A dead issue
OPPOSITION parliamentarians have criticised the Government for not including funds for a public morgue in the 2014/15 budget, claiming that it is fuelling the growth of “suitcase undertakers” as well as endangering public health.
“[With a] country of Jamaica’s size, development and level of homicides, we need to put it back on the national agenda,” Opposition spokesman on national security Derrick Smith insisted, after Security Minister Peter Bunting admitted that allocations for the construction of the morgue were not included in the estimates for the past two years.
Bunting explained that the cost of constructing a national morgue had grown beyond the Government’s ability to finance it. He said that the last costing he had heard, “sometime ago”, was $600 million.
At the same time, Bunting said efforts were being made to contain the costs of unnecessary post-mortems to taxpayers, but admitted that there was clearly a need to regulate undertakers.
Smith was supported by Opposition MP for West Kingston Desmond McKenzie, who expressed concern about the lack of regulation of funeral homes, and the growth in the number of operators without proper facilities.
“There are two important aspects of Jamaican life that do not require any formal approval from Government: one is to be a mechanic, and the other is to be an undertaker,” McKenzie claimed.
He recalled that the country has not had a public morgue since the closure of the last one at Darling Street in West Kingston in 1976. However, he said that land was donated by the Kingston and St Andrew Corporation in 1992 for the building of a new morgue at a cost of $30 million, and ground was broken by the then Government, but nothing was done to complete the process.
“All you need to become an undertaker is a deep freeze,” McKenzie alleged at Tuesday’s meeting of the Standing Finance Committee of the House of Representatives, which was reviewing the 2014/15 estimates of expenditure.
He said that the minister should investigate how autopsies were being done and why people from the Corporate Area had to be going to Spanish Town to have them carried out.
“If you don’t know somebody out there yuh suffer! People are waiting up to six weeks just to get an autopsy done,” McKenzie said.
He said, too, that undertakers holding bodies on behalf of the Government complained that they were not being paid, “so they treat bodies taken to their facilities different from how they treat those that are paid for upfront”.
Opposition spokesman on health, Dr Kenneth Baugh, said that the situation has grown so bad in his West Central St Catherine constituency that burials are being banned in some areas, because of the threat of embalming chemicals contaminating the water table.
“It is a real big issue,” Dr Baugh said. “In an area of my constituency burials are now being denied because of the threat of contamination of the water table.”

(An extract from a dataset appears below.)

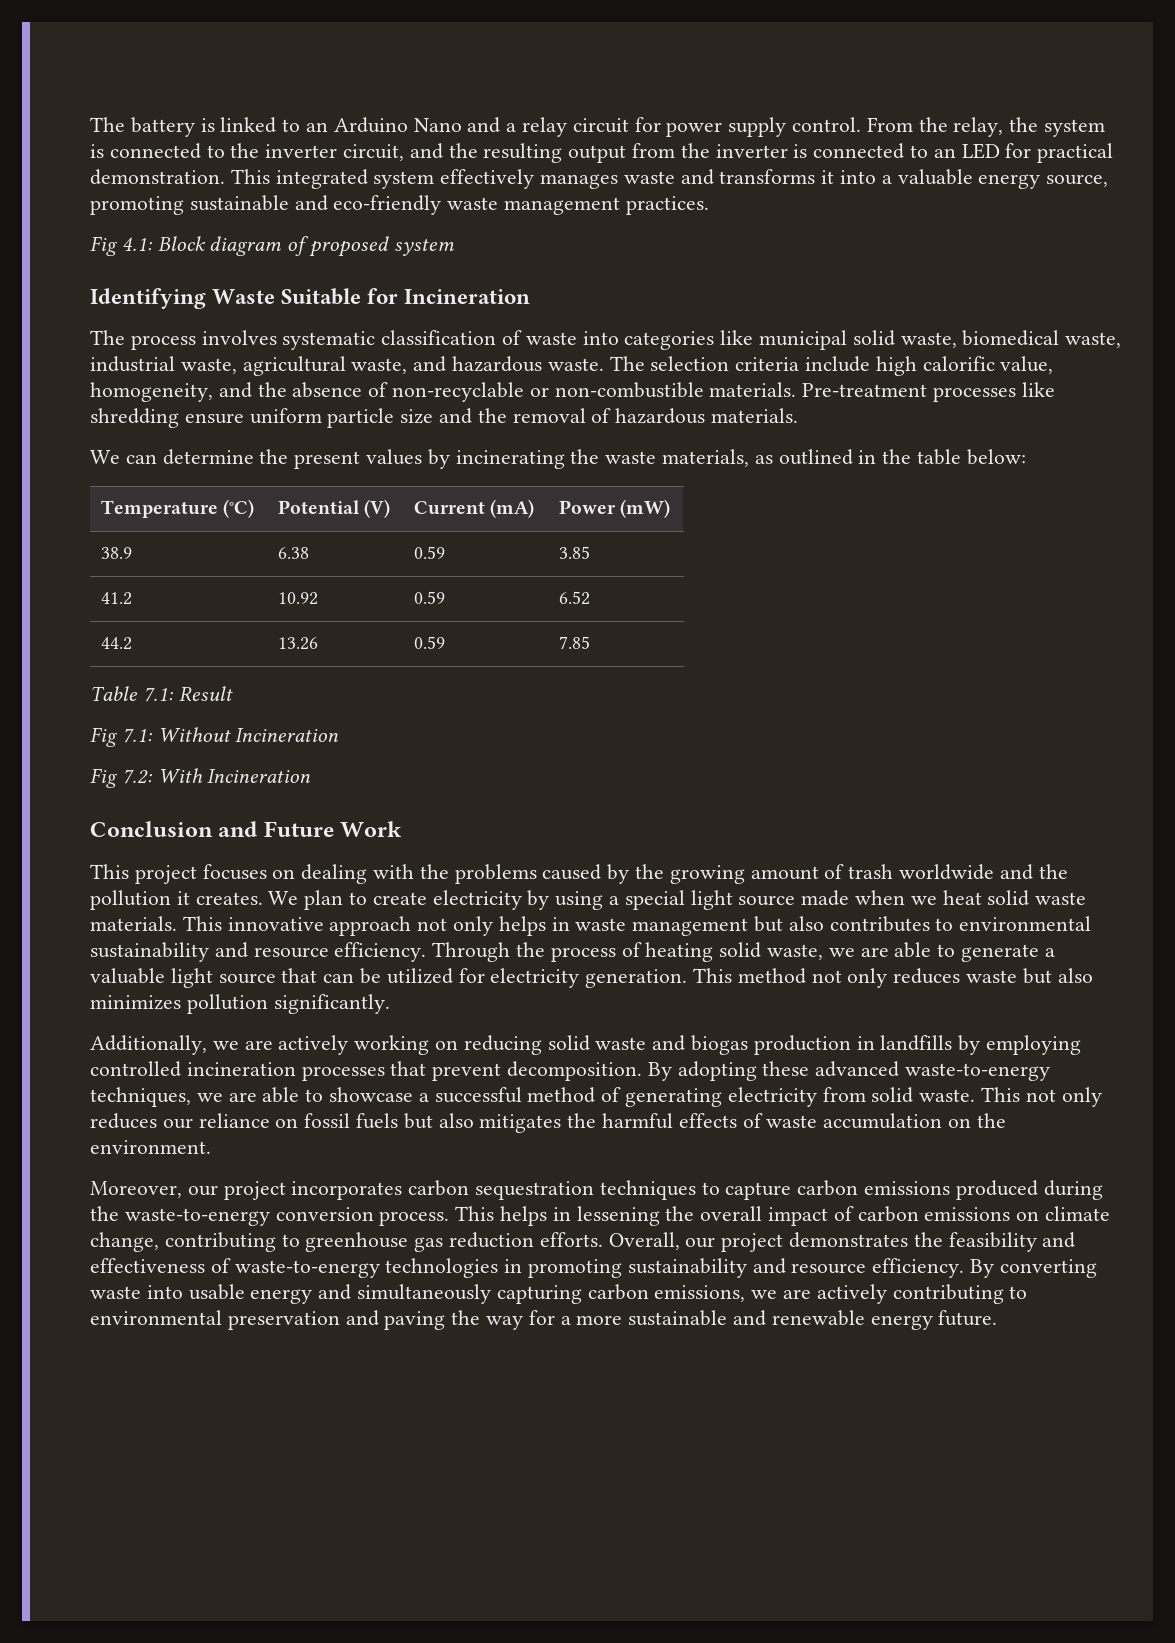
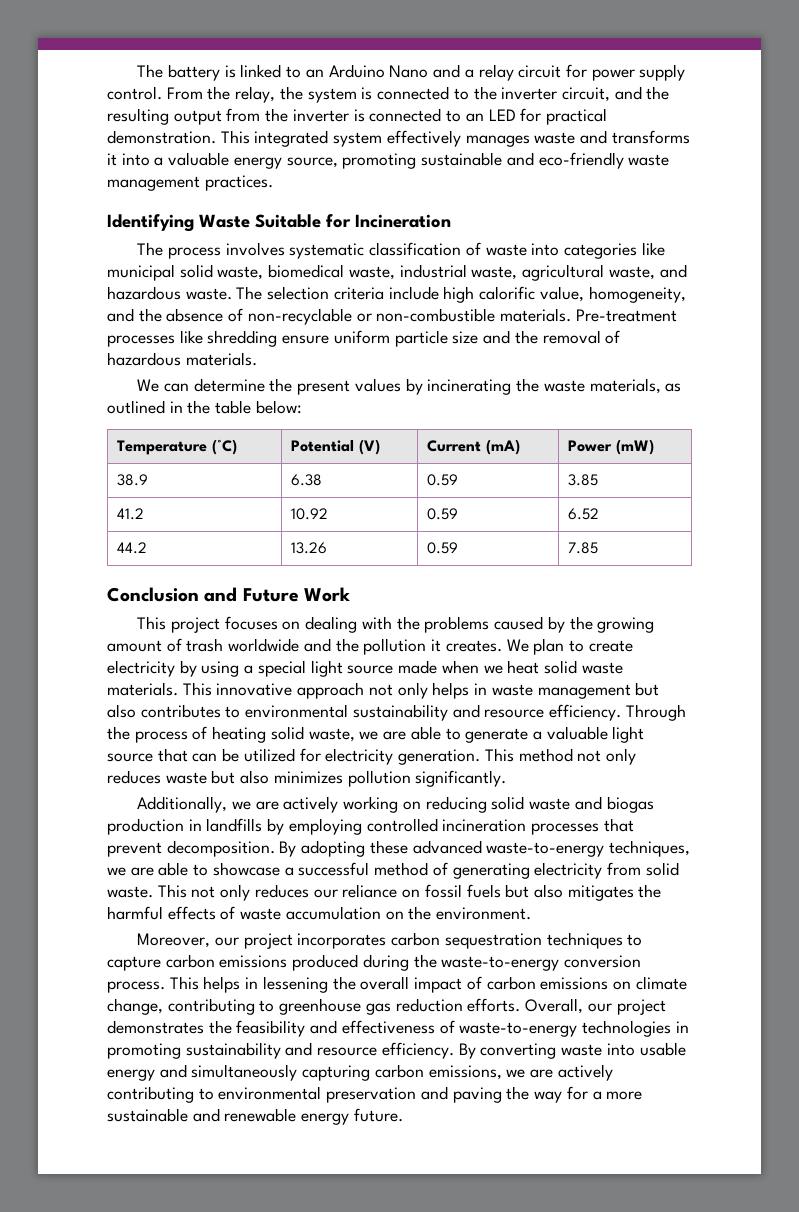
- Fig 4.1: Block diagram of proposed system
- Table 7.1: Result
- Fig 7.1: Without Incineration
- Fig 7.2: With Incineration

He said a number of ‘suitcase undertakers’ do not have the facilities for storage of bodies and, because of that, they do the embalming at an earlier stage and use much more formalin than is necessary, especially in cases where there is a lot of outpouring of fluid.
“This formalin is a poison, and there is the question of the environment and contamination,” Dr Baugh explained.
He said that he had suggested that the country contemplate more cremation of bodies as an alternative to burial because it is less dangerous and much cheaper. However, he noted that cremation was not culturally acceptable among most Jamaicans.
“We have to consider making it acceptable, and maybe the MPs can start the process, by indicating their willingness to be cremated when they die, as it might give leadership to a decision like that being taken,” he suggested.
Baugh added that the situation required the immediate attention of the Ministry of National Security to provide more facilities for storage of bodies and the co-operation of the Ministry of Health and the National Environmental Planning Agency to resolve the issue.